BEGIN Data
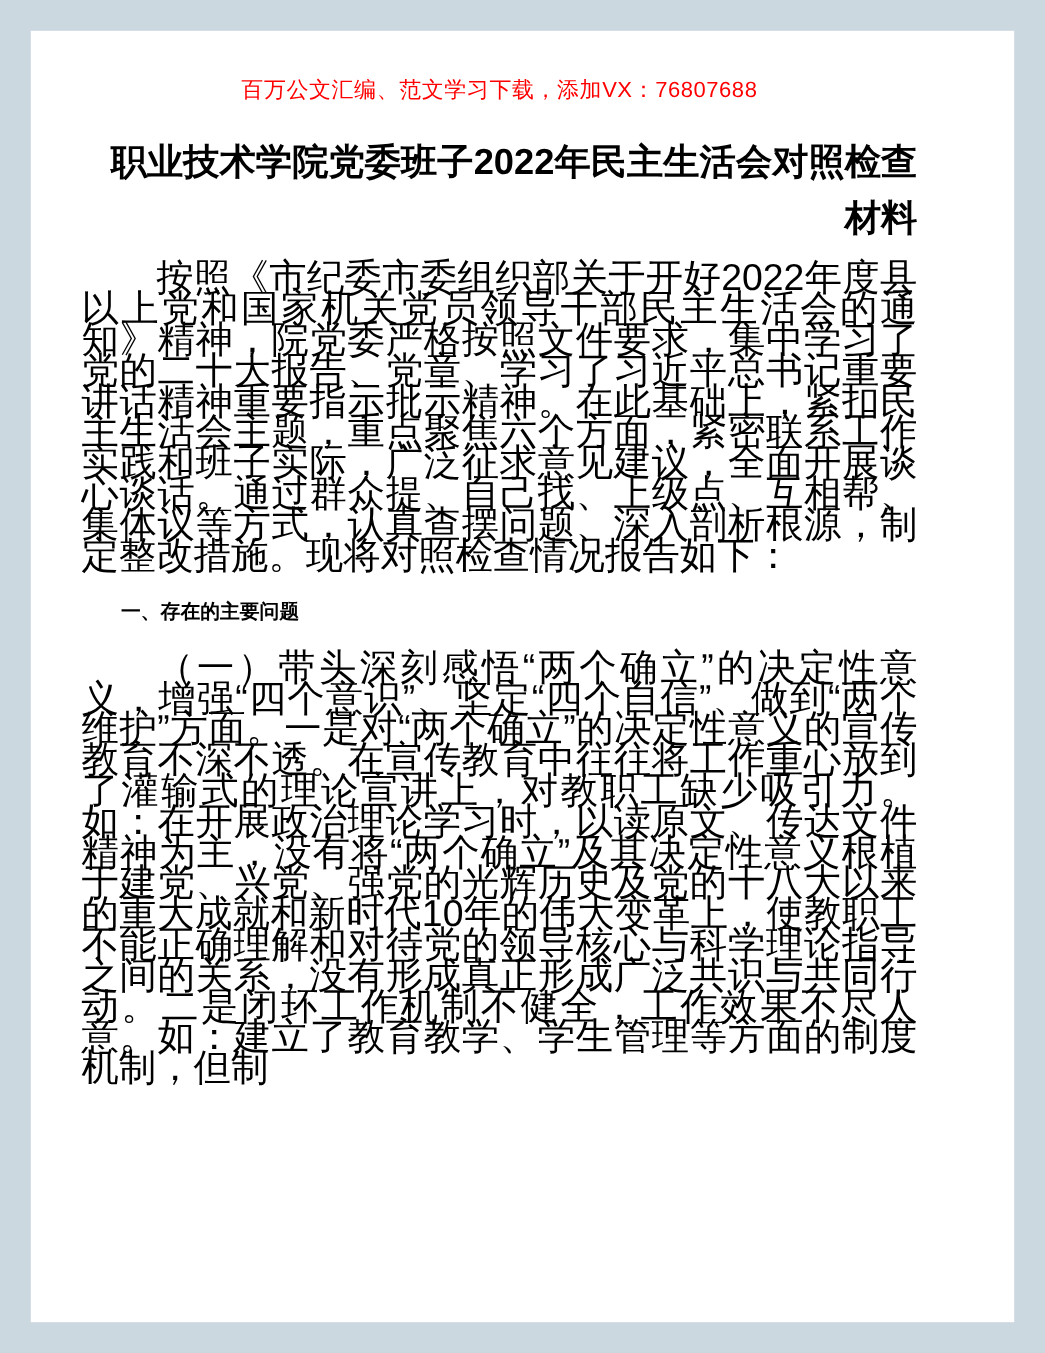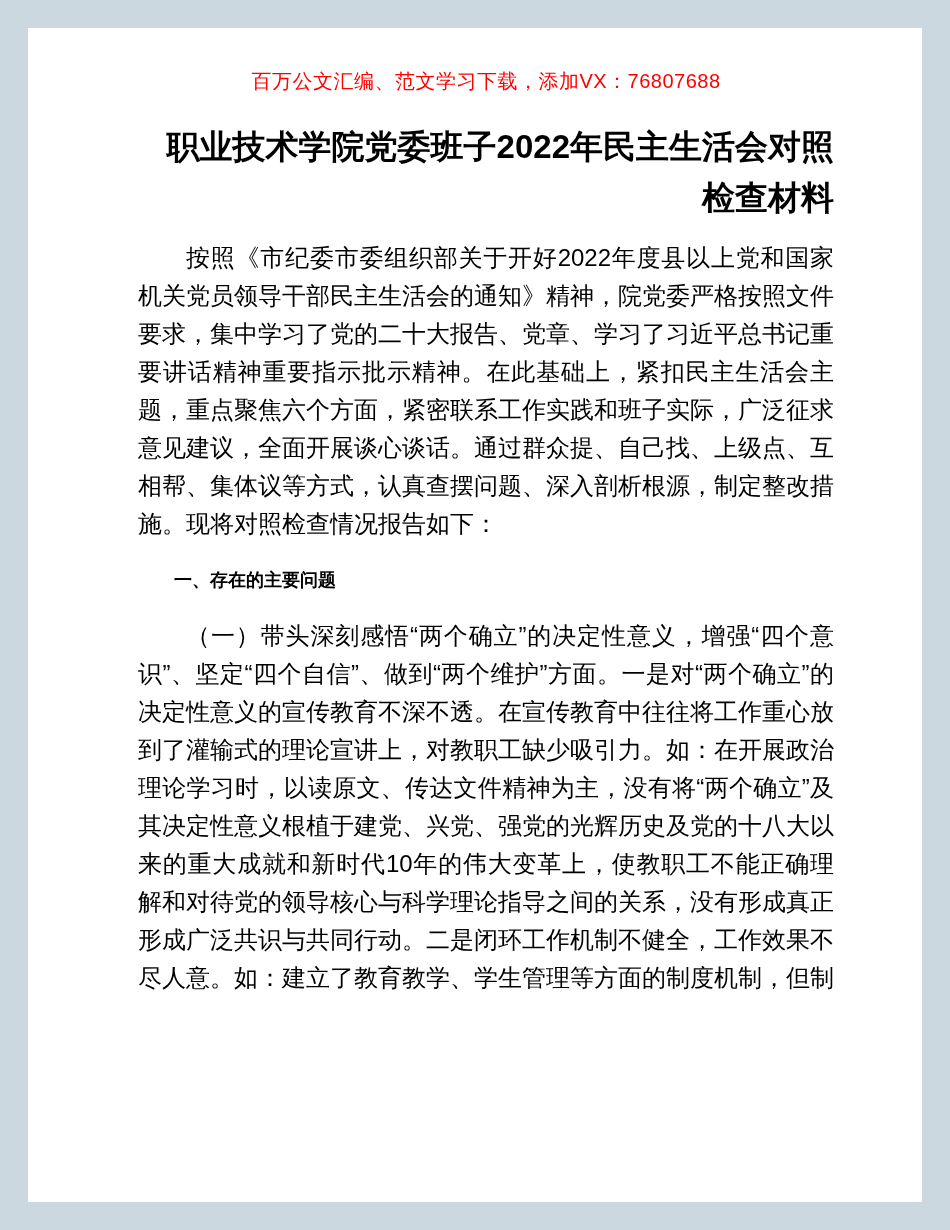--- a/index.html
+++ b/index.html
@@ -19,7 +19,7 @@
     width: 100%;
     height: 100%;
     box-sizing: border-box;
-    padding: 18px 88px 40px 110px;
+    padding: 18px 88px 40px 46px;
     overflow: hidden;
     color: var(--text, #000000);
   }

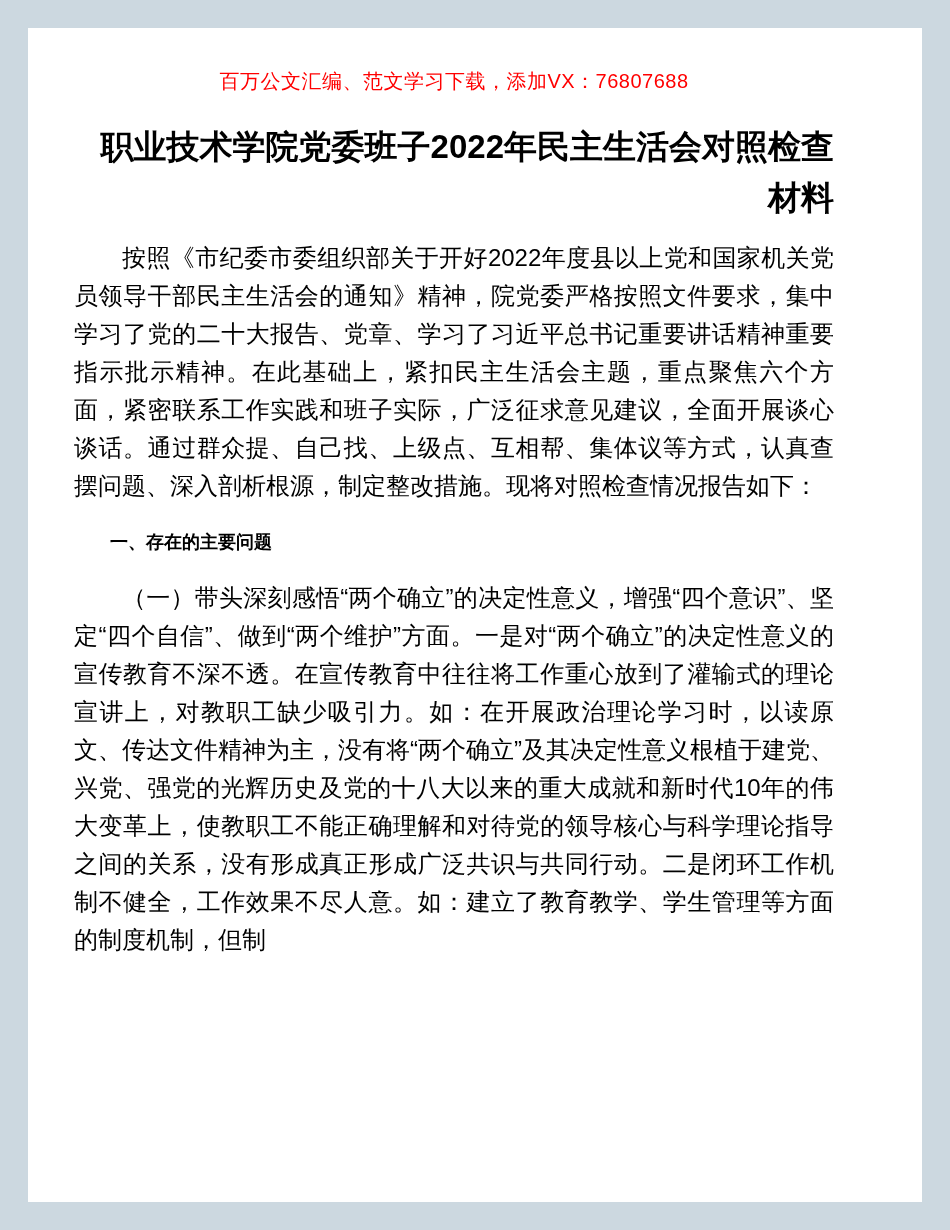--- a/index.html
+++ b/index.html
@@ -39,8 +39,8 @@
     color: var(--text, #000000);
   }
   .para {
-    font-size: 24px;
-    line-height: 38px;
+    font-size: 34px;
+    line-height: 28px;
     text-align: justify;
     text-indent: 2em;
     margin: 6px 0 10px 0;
END Data
BEGIN Data
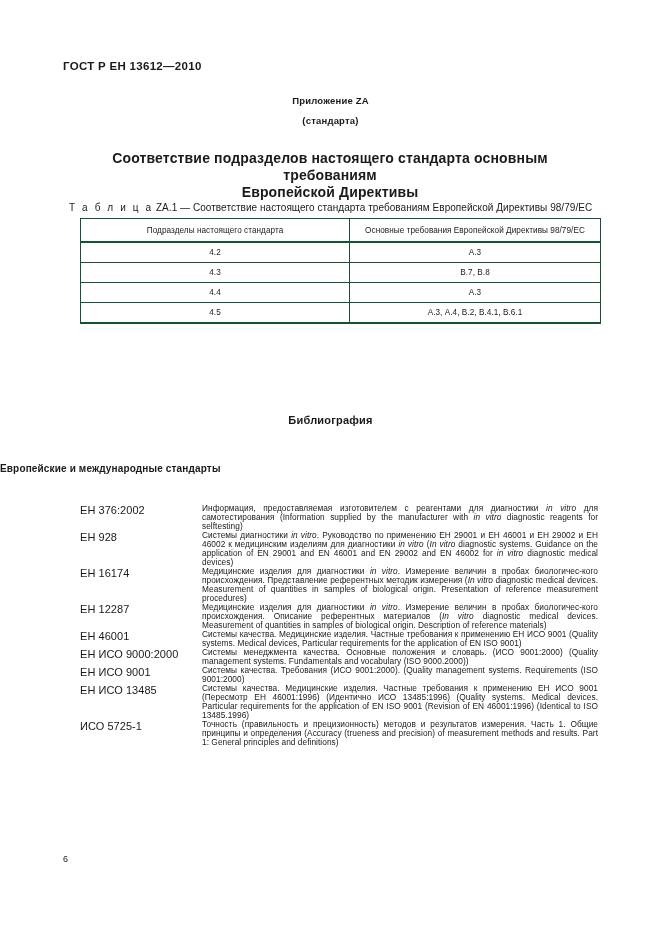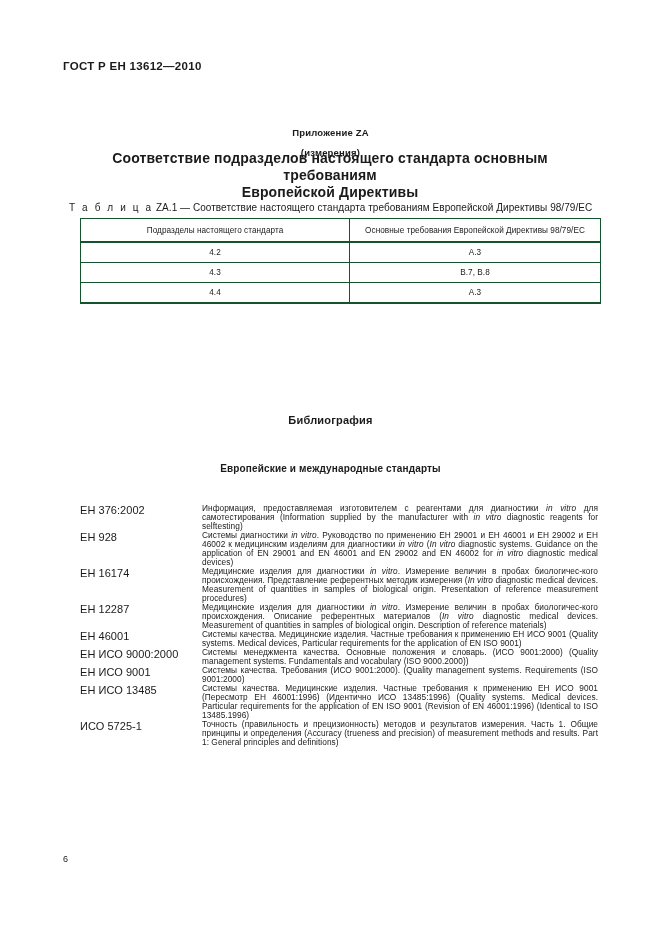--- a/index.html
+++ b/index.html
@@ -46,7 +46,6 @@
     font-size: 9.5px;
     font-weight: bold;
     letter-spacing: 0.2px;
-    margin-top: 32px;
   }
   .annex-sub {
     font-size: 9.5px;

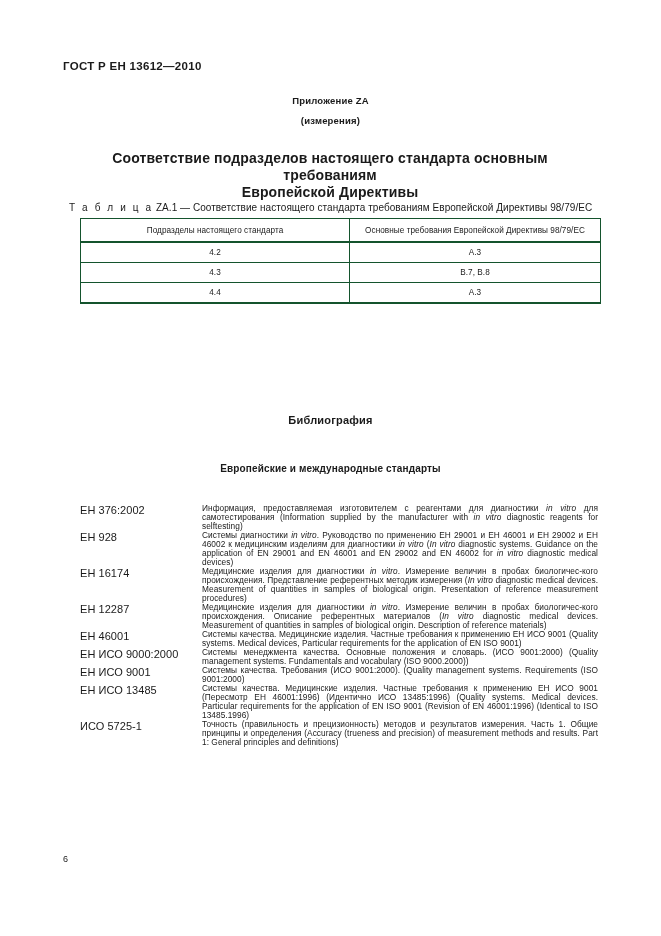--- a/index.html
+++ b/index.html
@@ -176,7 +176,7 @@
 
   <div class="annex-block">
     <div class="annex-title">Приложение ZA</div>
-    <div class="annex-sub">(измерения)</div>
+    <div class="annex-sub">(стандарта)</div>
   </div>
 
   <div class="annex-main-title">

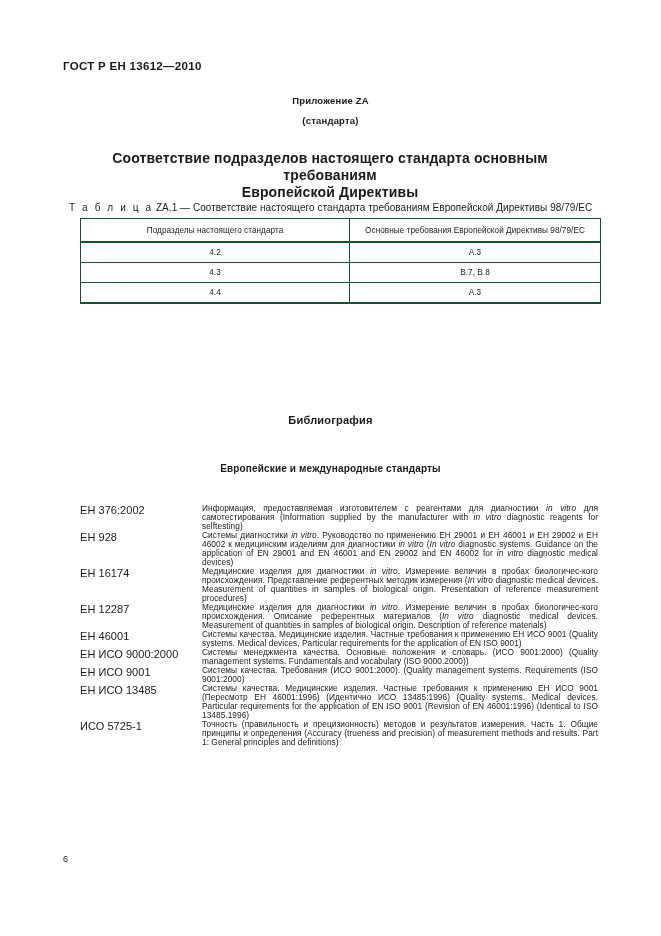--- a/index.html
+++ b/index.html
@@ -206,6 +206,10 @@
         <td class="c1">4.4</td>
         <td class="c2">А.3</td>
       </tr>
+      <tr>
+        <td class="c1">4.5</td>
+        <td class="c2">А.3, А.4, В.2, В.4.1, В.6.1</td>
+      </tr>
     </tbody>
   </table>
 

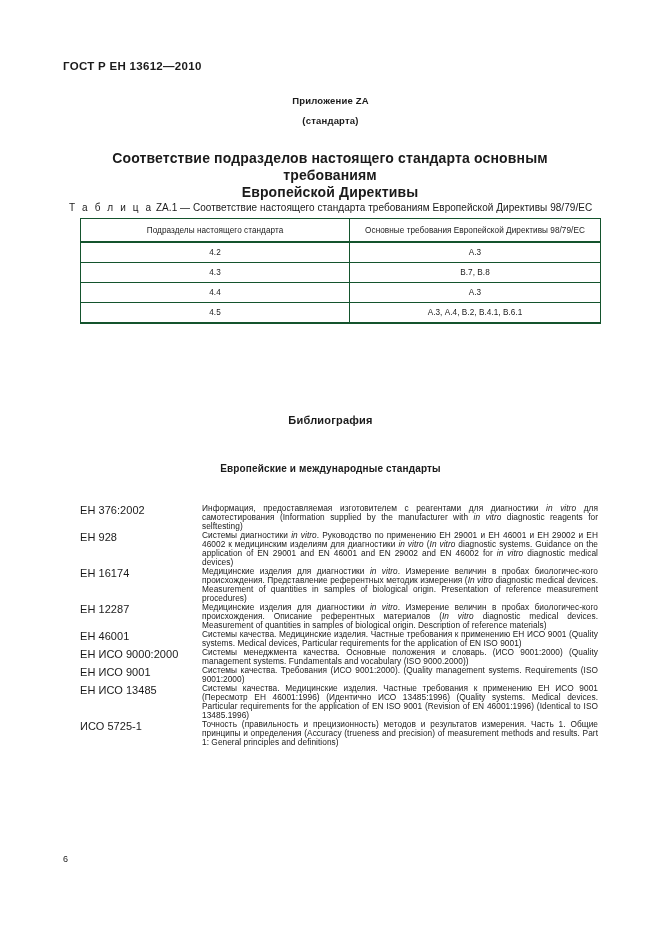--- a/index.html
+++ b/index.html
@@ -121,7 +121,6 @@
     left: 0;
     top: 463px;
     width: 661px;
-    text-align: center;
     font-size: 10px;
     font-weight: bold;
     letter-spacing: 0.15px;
END Data
Please go through each line of the data and count those that contain the string "size"; give that number alone.

5